In early 2008, the Crow Tribe of Indians (“Crow Tribe”) and Elk Petroleum agreed to an oil and gas lease (“Lease”). In the Lease, Elk Petroleum had the ■ exclusive right to explore, develop, and produce oil and gas on an estimated 88,420 acres on the Crow Indian Reservation. AR 381.1 In exchange, Elk Petroleum agreed to pay the Crow Tribe a bonus of $5 per acre, annual rent of $2 per acre, and a royalty on all oil and gas produced from the Reservation. AR 384. Pursuant to the Indian Mineral Development Act of 1982, 25 U.S.C. §§ 2101, et seq., the Crow Tribe submitted the Lease to the Bureau of Indians Affairs (“BIA”) Superintendent George Gover and requested that he recommend that the Regional Director approve the Lease. AR 369. In April 2008, Superintendent Gover recommended approval to the Regional Director. AR 345-346.

On June 26, 2008, the Regional Director notified the Crow Tribe via letter that he intended to approve the Lease in 30 days. AR 325; see 25 U.S.C. § 2103(c). The Regional Director also identified several items for the Crow Tribe “to be aware of regarding the [Lease]” and two areas of concern. AR 324-325. The areas of concern included (1) production and sales, and (2) methods and reporting. AR 325. On July 25, 2008, the Crow Tribe and Elk Petroleum submitted a letter to the Regional Director that clarified several of the Lease’s provisions. AR 307-308.

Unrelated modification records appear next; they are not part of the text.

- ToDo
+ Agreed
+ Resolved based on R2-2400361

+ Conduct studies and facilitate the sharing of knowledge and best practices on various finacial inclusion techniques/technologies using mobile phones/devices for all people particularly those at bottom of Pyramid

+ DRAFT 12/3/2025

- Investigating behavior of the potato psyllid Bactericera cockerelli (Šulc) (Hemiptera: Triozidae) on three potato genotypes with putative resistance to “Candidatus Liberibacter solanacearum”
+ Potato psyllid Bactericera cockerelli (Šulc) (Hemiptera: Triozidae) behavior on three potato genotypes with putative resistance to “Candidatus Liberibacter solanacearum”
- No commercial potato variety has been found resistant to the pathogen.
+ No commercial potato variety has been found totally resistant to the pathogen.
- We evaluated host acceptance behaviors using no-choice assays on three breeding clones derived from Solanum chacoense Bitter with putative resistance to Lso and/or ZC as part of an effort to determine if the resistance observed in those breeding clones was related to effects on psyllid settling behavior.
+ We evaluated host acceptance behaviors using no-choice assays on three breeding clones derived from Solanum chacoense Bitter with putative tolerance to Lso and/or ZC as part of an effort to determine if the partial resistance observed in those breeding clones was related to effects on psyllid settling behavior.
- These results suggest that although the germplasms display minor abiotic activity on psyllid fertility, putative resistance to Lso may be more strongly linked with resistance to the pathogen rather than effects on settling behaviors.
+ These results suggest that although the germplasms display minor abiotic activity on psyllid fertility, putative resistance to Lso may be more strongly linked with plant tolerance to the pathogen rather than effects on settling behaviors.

On July 30, 2008, the Regional Director sent a letter to the Crow Tribe and Elk Petroleum that is central to this dispute. AR 260-261. The letter’s first sentence [811]*811reads: “This is our approval of the Indian Mineral Development Act Agreement (Agreement) between the Crow Tribe of Indians and Elk Petroleum, Inc. (ELK).” AR 260. The Regional Director stated that his office “considered the social, economic, and environment aspects of the agreement” and requested comments from other government agencies. Id. The Regional Director noted some provisions of the Lease that he identified earlier that he felt should be clarified. Specifically, the Regional Director provided the address where Elk Petroleum should remit payments and stated that any probable violations of federal law should be reported to the BIA Id. The Regional Director again expressed his concern that the production and sales and the methods and reporting were not adequatély addressed in the Lease. AR 260-261. The Regional Director also noted that the clarification letter submitted by the Crow Tribe and Elk Petroleum was made a part of the Lease. AR 261. Despite these concerns, the Regional Director concluded with the following two paragraphs:

We are satisfied that the contents of this Agreement are not adverse to the social, economic, and environmental aspects. It complies with the long-term commitment of the Agreement between the Crow Tribe of Indians and ELK.
You are hereby provided an original copy of the approved Agreement. It is recorded in the Billings Land Titles and Records Office as Document No. 202 7051620813. The Rocky Mountain Regional Office, Branch of Real Estate Services will retain an original copy and other will be provided to ELK, Bureau of Land Management, and the Superintendent, Crow Agency, by copy of this letter.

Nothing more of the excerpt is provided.